7
   

Would an omniscient god reward my atheism?

 
 
Eorl
 
Reply Wed 24 Nov, 2010 06:25 pm
If such a god exists, then he knows my attempts to shed light on the beauty of natural reality and banish the ignorance of religion are well meaning and kind. Would he reward me for that, you think?
 
tsarstepan
 
  1  
Reply Wed 24 Nov, 2010 06:29 pm
@Eorl,
Well he will know in advance when you sneeze next week, the subsequent "God Bless You" verbally delivered by the legless and armless nun sitting right next to you at the hospital ER waiting room will be made moot because you are a godless heathen! Twisted Evil

Full disclosure: I am a goddessless heathen myself.
Eorl
 
  1  
Reply Wed 24 Nov, 2010 06:39 pm
@tsarstepan,
Now, I don't mean to nit-pick, but I think the important question you've raised here is... can a limbless nun be said to be "sitting"?
Setanta
 
  1  
Reply Wed 24 Nov, 2010 06:42 pm
You're goin' to Hell, Boy . . . don't try to weasel out of it . . .
0 Replies
 
tsarstepan
 
  1  
Reply Wed 24 Nov, 2010 06:44 pm
@Eorl,
I would assume that her "sitting" was an alleged divine miracle.
Eorl
 
  1  
Reply Wed 24 Nov, 2010 06:57 pm
@tsarstepan,
I think it more likely she was wedged or perhaps "chocked" into position by a third party, and maintains an appearance of sitting using a combination of muscle control and friction.
Ceili
 
  1  
Reply Wed 24 Nov, 2010 07:20 pm
@Eorl,
and of course gravity...
Eorl
 
  1  
Reply Wed 24 Nov, 2010 09:39 pm
@Ceili,
Sigh... I guess the real topic should be...
"Why won't christians respond to my obvious bating?"

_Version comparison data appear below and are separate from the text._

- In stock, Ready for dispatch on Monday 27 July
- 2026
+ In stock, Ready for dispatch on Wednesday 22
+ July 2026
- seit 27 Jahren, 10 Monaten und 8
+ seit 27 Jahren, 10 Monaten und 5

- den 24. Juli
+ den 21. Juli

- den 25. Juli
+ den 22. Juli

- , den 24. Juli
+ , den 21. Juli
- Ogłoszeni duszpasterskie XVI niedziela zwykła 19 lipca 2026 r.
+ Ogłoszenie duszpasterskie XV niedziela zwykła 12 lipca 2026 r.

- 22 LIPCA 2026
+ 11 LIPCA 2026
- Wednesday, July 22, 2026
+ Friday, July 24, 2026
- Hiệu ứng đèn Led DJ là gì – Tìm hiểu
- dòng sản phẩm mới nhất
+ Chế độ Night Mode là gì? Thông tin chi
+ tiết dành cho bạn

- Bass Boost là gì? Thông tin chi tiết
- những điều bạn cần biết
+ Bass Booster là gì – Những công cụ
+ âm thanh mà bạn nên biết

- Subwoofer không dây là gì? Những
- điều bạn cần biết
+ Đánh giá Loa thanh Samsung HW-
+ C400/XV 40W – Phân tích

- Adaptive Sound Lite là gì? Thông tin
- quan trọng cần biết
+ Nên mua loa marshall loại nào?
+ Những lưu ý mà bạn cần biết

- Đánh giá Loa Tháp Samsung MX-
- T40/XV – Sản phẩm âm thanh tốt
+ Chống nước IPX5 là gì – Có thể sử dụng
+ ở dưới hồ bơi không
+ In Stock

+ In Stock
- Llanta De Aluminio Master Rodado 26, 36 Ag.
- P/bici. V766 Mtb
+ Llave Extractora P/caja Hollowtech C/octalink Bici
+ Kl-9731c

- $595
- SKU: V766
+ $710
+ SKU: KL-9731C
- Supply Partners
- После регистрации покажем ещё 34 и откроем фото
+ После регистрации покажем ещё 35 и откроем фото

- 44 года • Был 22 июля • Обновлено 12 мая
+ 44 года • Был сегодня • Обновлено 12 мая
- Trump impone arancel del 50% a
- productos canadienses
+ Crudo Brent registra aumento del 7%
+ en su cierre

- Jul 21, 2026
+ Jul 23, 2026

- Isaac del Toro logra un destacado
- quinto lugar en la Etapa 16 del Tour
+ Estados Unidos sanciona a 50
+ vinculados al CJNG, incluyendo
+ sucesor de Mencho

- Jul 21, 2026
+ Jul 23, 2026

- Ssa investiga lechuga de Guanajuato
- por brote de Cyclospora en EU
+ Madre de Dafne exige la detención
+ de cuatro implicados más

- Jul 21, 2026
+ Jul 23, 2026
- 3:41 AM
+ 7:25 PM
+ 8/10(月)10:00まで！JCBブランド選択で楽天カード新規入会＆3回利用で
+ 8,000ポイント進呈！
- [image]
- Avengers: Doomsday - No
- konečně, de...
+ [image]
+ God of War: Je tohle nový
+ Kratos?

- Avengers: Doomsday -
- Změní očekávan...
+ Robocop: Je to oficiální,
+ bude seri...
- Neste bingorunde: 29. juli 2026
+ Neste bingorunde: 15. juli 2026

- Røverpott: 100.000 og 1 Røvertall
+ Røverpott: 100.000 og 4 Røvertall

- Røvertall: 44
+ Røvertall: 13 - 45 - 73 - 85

I would like a serious response to the question though, since I imagine there may be a least one out there who would say "Yes".
hingehead
 
  2  
Reply Wed 24 Nov, 2010 09:44 pm
@Eorl,
My corollary question is if you were truly christian how could you enjoy heaven knowing that well meaning Eorl is burning in hell for eternity?
Eorl
 
  1  
Reply Wed 24 Nov, 2010 09:54 pm
@hingehead,
Icing on the cake for most, I reckon!
0 Replies
 
Setanta
 
  3  
Reply Thu 25 Nov, 2010 05:30 am
@Eorl,
My first response was a joke, sort of, but it was also not a joke. Any doctrinally pure theist will not be likely to say yes, because belief and faith are indispensible components of their creed. You may get atheists in here to argue in the abstract, or agnostics to argue the plausibility of the case--but the truly religious are just likely to ignore you, because the notion is antithetical to what believe. They probably do suspect you of wanting to bait them, and even if they don't, why would they want to argue one of the core premises upon which they base their entire world view?
Eorl
 
  3  
Reply Thu 25 Nov, 2010 07:01 am
@Setanta,
Agreed.

It's unfortunate for them, I feel, because it removes the option of a truly all loving all knowing god and leaves you with a jealous petty tyrant who demands to be called omniscient and benevolent for the sake of it's ego. It's like Christians desperately want their god to be one thing and are embarrassed to be stuck with something much more old fashioned.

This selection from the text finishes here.